Branin considered his experience at Bessemer to be unpleasant, see id. at 246-53, 262, 493-502, and by September 2001 he contacted Oppedisano & Co. about exploring different employment opportunities to begin sometime in the second quarter of 2002, see id. at 72-73, 253-59; Facts ¶ 39. On November 7, 2001 Branin met with William Rankin, President and Chief Executive Officer of Stein Roe Investment Counsel LLC (“Stein Roe”), a wealth management firm that was interested in “lifting out” Branin and his business from Bessemer.

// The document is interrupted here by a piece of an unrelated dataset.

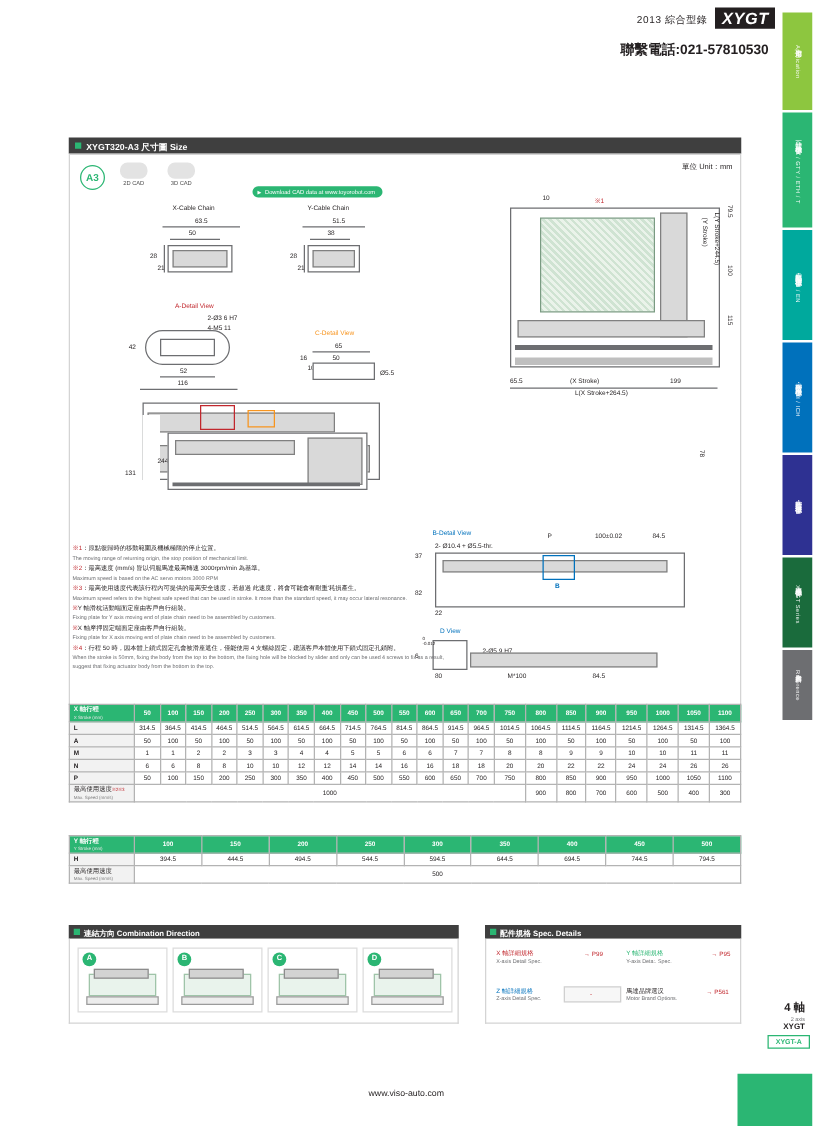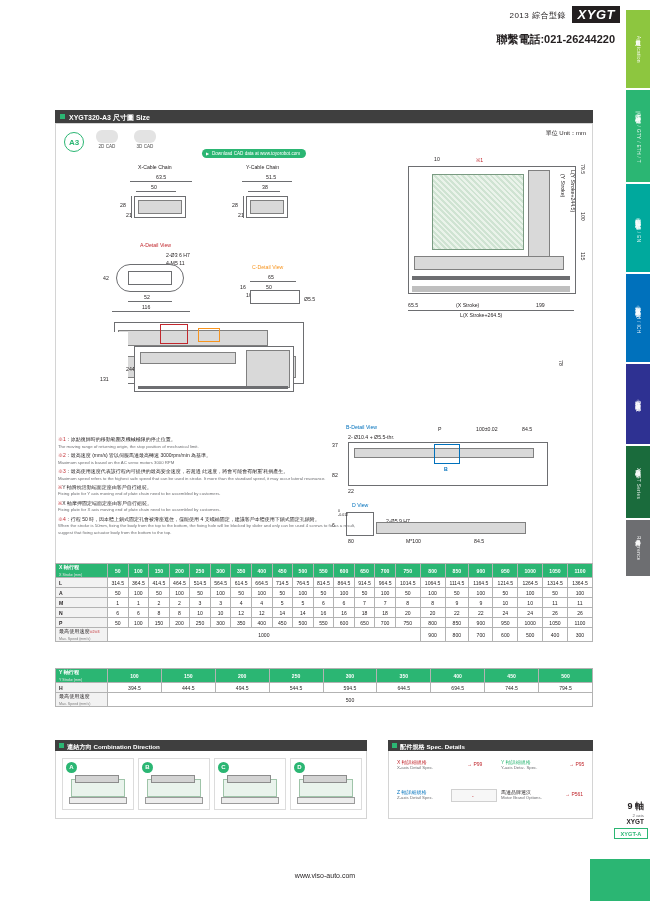"聯繫電話:021-26244220" div.hdr-phone { text: :021-26244220 -> :021-57810530 }
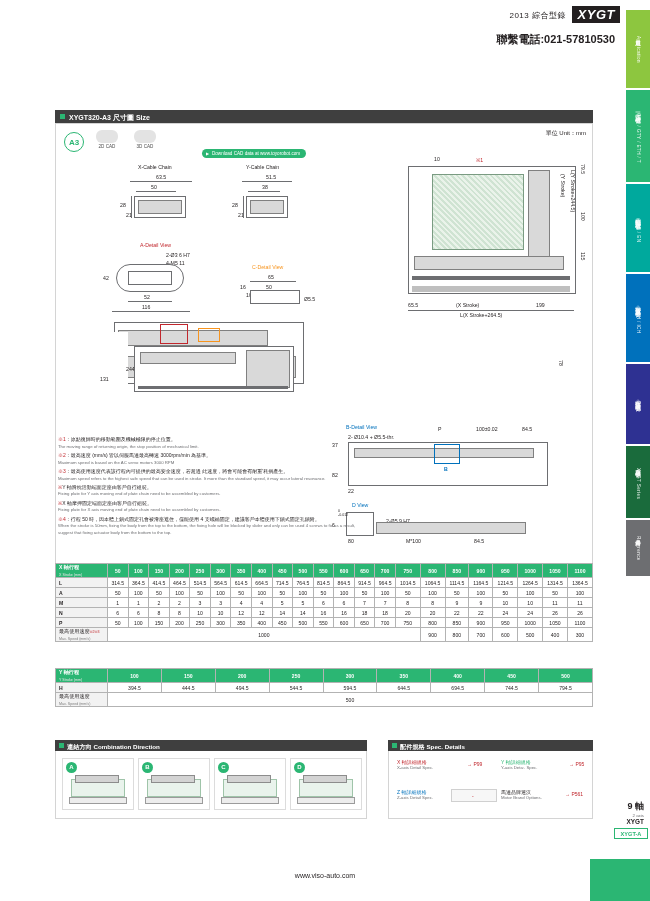"9 軸" div.a { text: 9 -> 4 }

Facts ¶¶ 33, 36-38, 40-43, 45; Trial Tr. at 73-81; Pl.’s Trial Ex. 45. At a December 21, 2001 lunch with fellow *389 Brundage partner Paul Barkus, Branin discussed the possibility of joining Stein Roe, Trial Tr. at 596-97, indicated that he understood that the owners of Stein Roe were considering the sale of their business in the near future, id. at 596-97, 600-01, explained that he thought that he “had learned from [Grandfield] the right way to transition clients from Bessemer to another firm,” id. at 597, 599-600; see id. at 193, 339-40, and expressed the hope that this situation would give him the opportunity to “sell my clients again,” id. at 600-01.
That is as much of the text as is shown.